450× Faster Joins with Index Condition Pushdown

https://readyset.io/blog/optimizing-straddled-joins-in-readyset-from-hash-joins-to-index-condition-pushdown

58•marceloaltmann•4d ago

Comments

marceloaltmann•4d ago

Straddled joins were still a bottleneck in Readyset even after switching to hash joins. By integrating Index Condition Pushdown into the execution path, we eliminated the inefficiency and achieved up to 450× speedups.

LtdJorge•2h ago

Why downvote?

airstrike•2h ago

Reads like an ad written by an LLM, is my guess.

It could just be that they translated from their original language to English and got that as a byproduct.
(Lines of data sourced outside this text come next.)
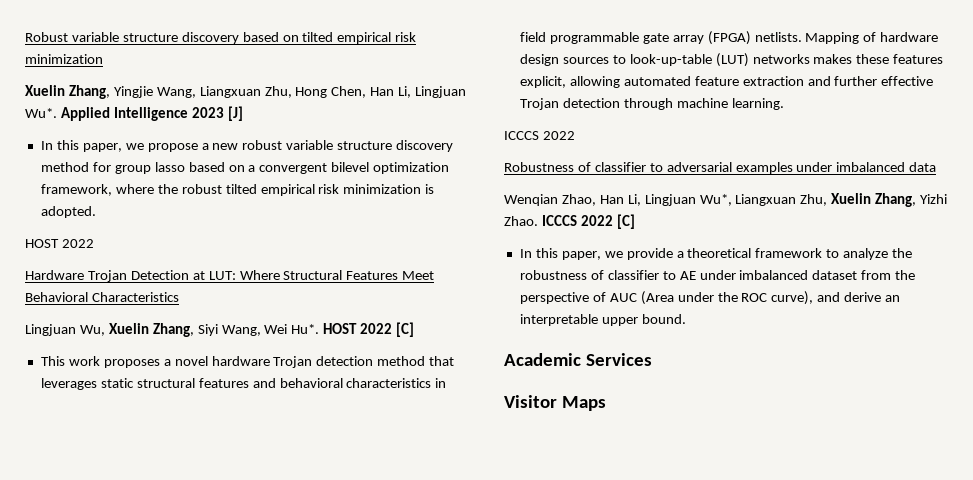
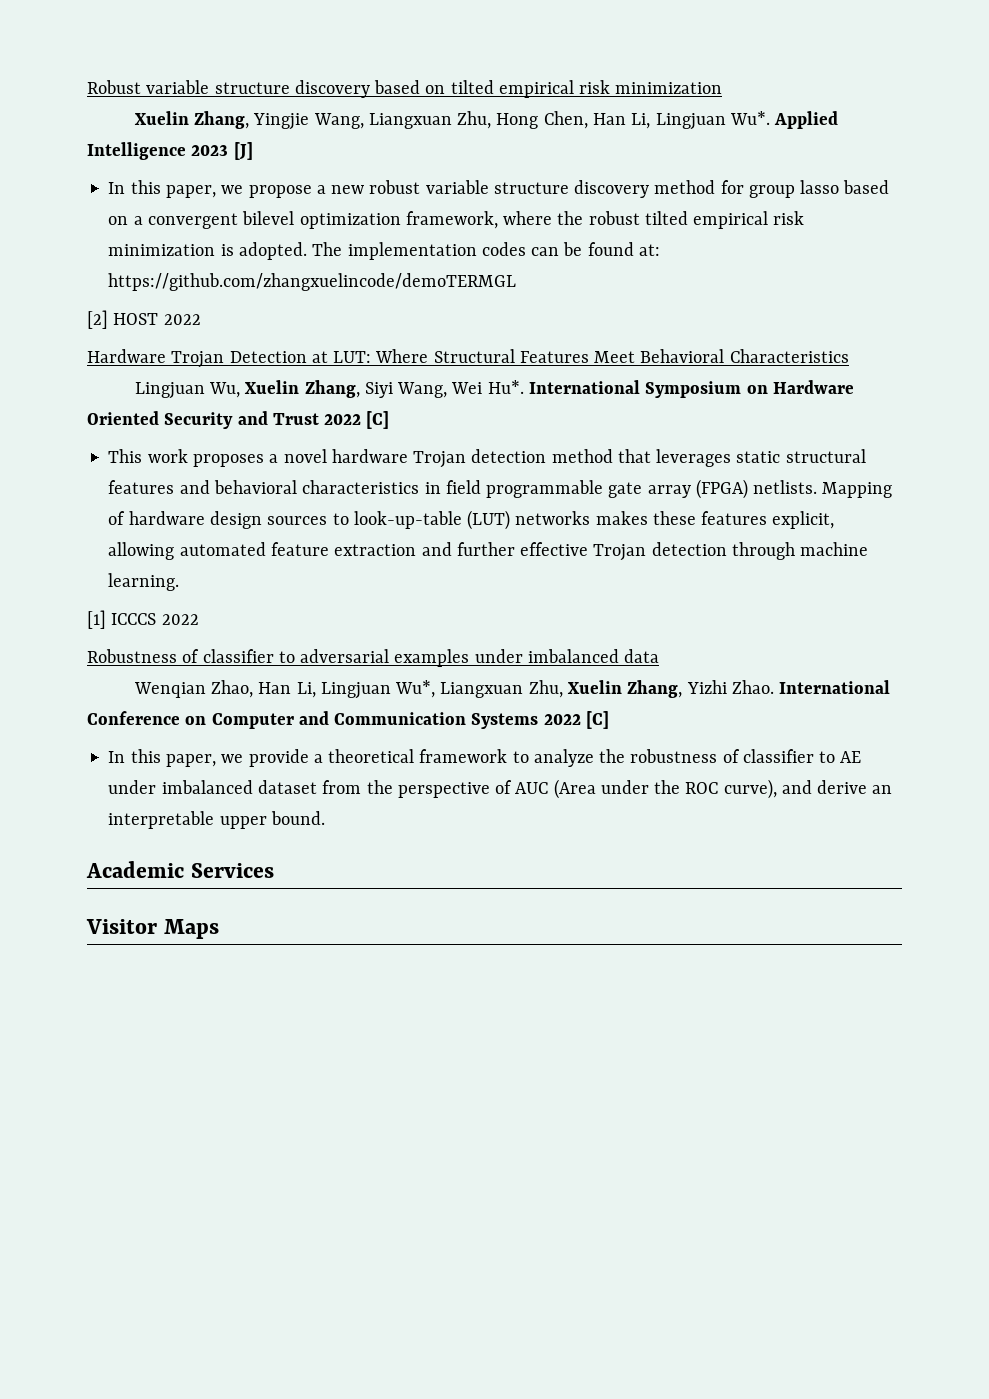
- In this paper, we propose a new robust variable structure discovery method for group lasso based on a convergent bilevel optimization framework, where the robust tilted empirical risk minimization is adopted.
- HOST 2022
+ In this paper, we propose a new robust variable structure discovery method for group lasso based on a convergent bilevel optimization framework, where the robust tilted empirical risk minimization is adopted. The implementation codes can be found at: https://github.com/zhangxuelincode/demoTERMGL
+ [2] HOST 2022
- Lingjuan Wu, Xuelin Zhang, Siyi Wang, Wei Hu*. HOST 2022 [C]
+ Lingjuan Wu, Xuelin Zhang, Siyi Wang, Wei Hu*. International Symposium on Hardware Oriented Security and Trust 2022 [C]
  Mapping of hardware design sources to look-up-table (LUT) networks makes these features explicit, allowing automated feature extraction and further effective Trojan detection through machine learning.
- ICCCS 2022
+ [1] ICCCS 2022
- ICCCS 2022 [C]
+ International Conference on Computer and Communication Systems 2022 [C]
Many such cases.

Sesse__•1h ago

It also does not add anything interesting to the discussion. Like, why add a bland summary of the article?

ianks•3h ago

I love this type of practical optimization for DB queries. I’ve always liked how [rom-rb](https://rom-rb.org/learn/core/5.2/combines/) made the combine pattern easy to use when joins are slow. Nice to see this implemented at DB layer

jamesblonde•3h ago

We call these pushdown joins in rondb. They only support an equality condition for the index condition. Joins with index condition pushdown is a bit of a mouthful.

We also went from like 6 seconds to 50ms. Huge speedup.

Reference

https://docs.rondb.com/rondb_parallel_query/#pushdown-joins

bdcravens•3h ago

What database engine is this in? You reference your product, but I assume this is in MySQL/MariaDB?

https://dev.mysql.com/doc/refman/9.4/en/index-condition-push...

Sesse__•3h ago

This isn't really the same as MySQL's ICP; it seems more like what MySQL would call a “ref” or “eq_ref” lookup, i.e. a simple lookup on an indexed value on the right side of a nested-loop join. It's bread and butter for basically any database optimizer.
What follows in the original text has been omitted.